Низкие истины (Михалков-Кончаловский) - страница 118

Он открывает холодильник.

— Ты какую будешь пить водку? У меня есть русская и польская.

Водка с утра! Ё-моё! Он ставит на стол два стакана, чуть поменьше, чем наши граненые, но тоже вполне вместительные. Мне было все равно, какую пить, — кажется, я выбрал польскую.

— Я предпочитаю «стол и», — сказал он.

Наливает по стакану, чокаемся, он говорит на ломаном русском: «На здоровье», выпивает полстакана. До сих пор вспоминаю тошнотворный вкус водки в полдесятого утра. Я тоже выпил полстакана, быстро захмелел. Говорю о своих впечатлениях от его картин, он безразлично кивает головой. Его интересует, как в Москве, что там у коммунистов, в нем еще живет его республиканское, не остывшее со времен гражданской войны, прошлое.

— Кино снимать можно?

— Можно, только у меня две картины запрещены.

— Понимаю. Но все-таки снимаете кино.

Я рассказываю, какое впечатление произвели на нас с Тарковским образы «Лос Ольвидадос», спрашиваю о сюрреализме, которым мы были увлечены.

— Да. Юность, юность… — говорит Бюнюэль и, хитро взглянув, добавляет: — А вообще реализма нет, есть только сюрреализм.

— В каком смысле?

— А какая разница? Реализм, сюрреализм… Вот яблоко. Ты что видишь?

— Яблоко.

— А еще что?

— Больше ничего.

— Так. Но если посмотреть в микроскоп, будет видно очень много микробов. Понимаешь? Они друг друга едят. Они знают о существовании друг друга, но не знают о твоем существовании, так же как и ты не знаешь о них. Ну может, и знаешь, но на тебя это никак не влияет. Если ты их съешь, они не узнают о том, что ты их съел, они узнают только о том, что оказались в другой флоре, к которой надо приспособляться. Это что, реализм? Или сюрреализм? Что мы видим? Что знаем и представляем? Все — в поведении. В живописи сюрреализм начинается там, где художник изменяет реальность. А кино не изменяет, оно отражает реальность, но отражать ее нужно сюрреалистично.

— Как?

— В поведении.

— У Феллини люди очень часто ведут себя сюрреалистично, — говорю я. — Помните того человека в новелле «Бокаччио», который все время дергает себя за ухо?

— Не помню. Не видел, — говорит он, заметно посмурнев. Ему интересно говорить только о себе.

Я начинаю рассказывать о своей любви к Феллини.
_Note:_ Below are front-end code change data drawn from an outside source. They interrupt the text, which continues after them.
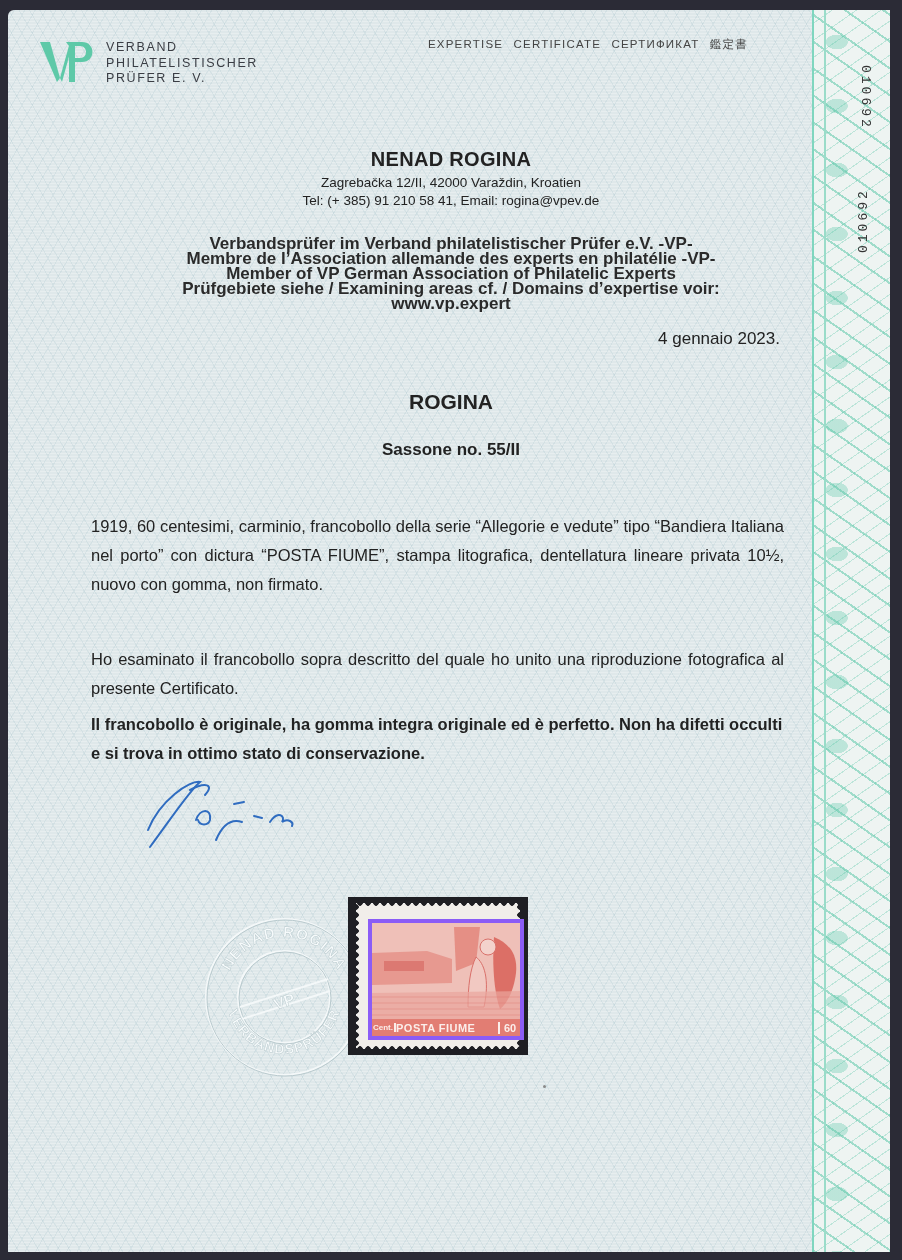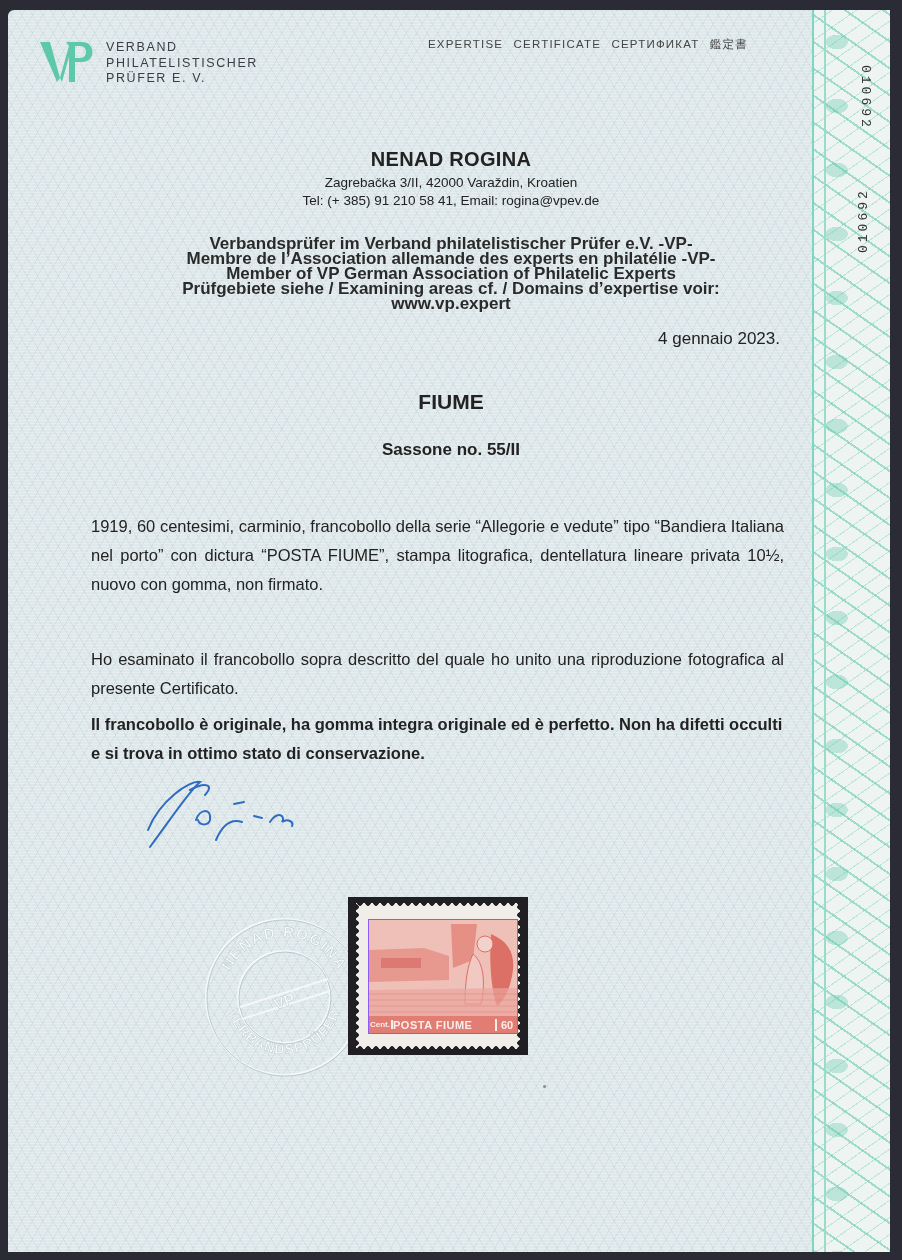--- a/index.html
+++ b/index.html
@@ -72,21 +72,21 @@
   .stamp-perf {
     position:absolute; inset:0;
     background:
       radial-gradient(circle at 50% 0, #1f1f24 2.5px, transparent 3px) 0 0/8px 8px repeat-x,
       radial-gradient(circle at 50% 100%, #1f1f24 2.5px, transparent 3px) 0 100%/8px 8px repeat-x,
       radial-gradient(circle at 0 50%, #1f1f24 2.5px, transparent 3px) 0 0/8px 8px repeat-y,
       radial-gradient(circle at 100% 50%, #1f1f24 2.5px, transparent 3px) 100% 0/8px 8px repeat-y;
   }
   .stamp-design {
     position:absolute; left:12px; top:16px; width:148px; height:113px;
-    background:#ecb3ab; border:1px solid #8b5cf6;text-decoration:underline;
+    background:#ecb3ab; border:4px solid #8b5cf6;text-decoration:underline;
   }
   .stamp-scene { position:absolute; left:0; top:0; width:148px; height:96px; }
   .stamp-banner {
     position:absolute; left:0; bottom:0; width:148px; height:17px; background:#e27d73;
     display:flex; align-items:center; color:#fbeeea; font-weight:bold; font-size:11px;
   }
   .stamp-banner .cent { width:22px; text-align:center; font-size:8px; border-right:2px solid #fbeeea; }
   .stamp-banner .legend { flex:1; text-align:left; letter-spacing:0.5px; }
   .stamp-banner .value { width:20px; text-align:center; border-left:2px solid #fbeeea; }
   .speck { position:absolute; left:543px; top:1085px; width:3px; height:3px; background:#8a8a8a; border-radius:50%; }
@@ -110,34 +110,34 @@
 </svg>
 <div class="org">
   <div>VERBAND</div>
   <div>PHILATELISTISCHER</div>
   <div>PRÜFER E. V.</div>
 </div>
 <div class="header-title">EXPERTISE  CERTIFICATE  СЕРТИФИКАТ  鑑定書</div>
 
 <div class="center expert-name">NENAD ROGINA</div>
 <div class="center addr">
-  <div>Zagrebačka 3/II, 42000 Varaždin, Kroatien</div>
+  <div>Zagrebačka 12/II, 42000 Varaždin, Kroatien</div>
   <div>Tel: (+ 385) 91 210 58 41, Email: rogina@vpev.de</div>
 </div>
 <div class="center membership">
   <div>Verbandsprüfer im Verband philatelistischer Prüfer e.V. -VP-</div>
   <div>Membre de l’Association allemande des experts en philatélie -VP-</div>
   <div>Member of VP German Association of Philatelic Experts</div>
   <div>Prüfgebiete siehe / Examining areas cf. / Domains d’expertise voir:</div>
   <div>www.vp.expert</div>
 </div>
 
 <div class="date">4 gennaio 2023.</div>
 
-<div class="center country">FIUME</div>
+<div class="center country">ROGINA</div>
 <div class="center catalog">Sassone no. 55/II</div>
 
 <div class="para p1">1919, 60 centesimi, carminio, francobollo della serie “Allegorie e vedute” tipo “Bandiera Italiana nel porto” con dictura “POSTA FIUME”, stampa litografica, dentellatura lineare privata 10½, nuovo con gomma, non firmato.</div>
 <div class="para p2">Ho esaminato il francobollo sopra descritto del quale ho unito una riproduzione fotografica al presente Certificato.</div>
 <div class="para p3">Il francobollo è originale, ha gomma integra originale ed è perfetto.  Non ha difetti occulti e si trova in ottimo stato di conservazione.</div>
 
 <svg class="signature" viewBox="0 0 180 80">
   <g fill="none" stroke="#2f6cc0" stroke-width="2" stroke-linecap="round">
     <path d="M20 77 C40 50 60 20 70 12 C60 10 30 30 18 60"></path>
     <path d="M60 20 C75 12 85 14 75 25"></path>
— Помните «8 1/2»? Какой там поразительный кусок, когда герой стреляется под столом! Смотрит в зеркало, залезает под стол и стреляется. Это же полнейшее выражение подсознания!

— Нет, не видел, — мрачно повторяет Бюнюэль.

Я рассказываю ему этот кусок. Говорю о потрясшем меня финале с цирковыми оркестрантами, выходящими все в белом.

— Ничего подобного, — поправляет Бюнюэль (к этому моменту мы выпили еще), - они в цирковых костюмах.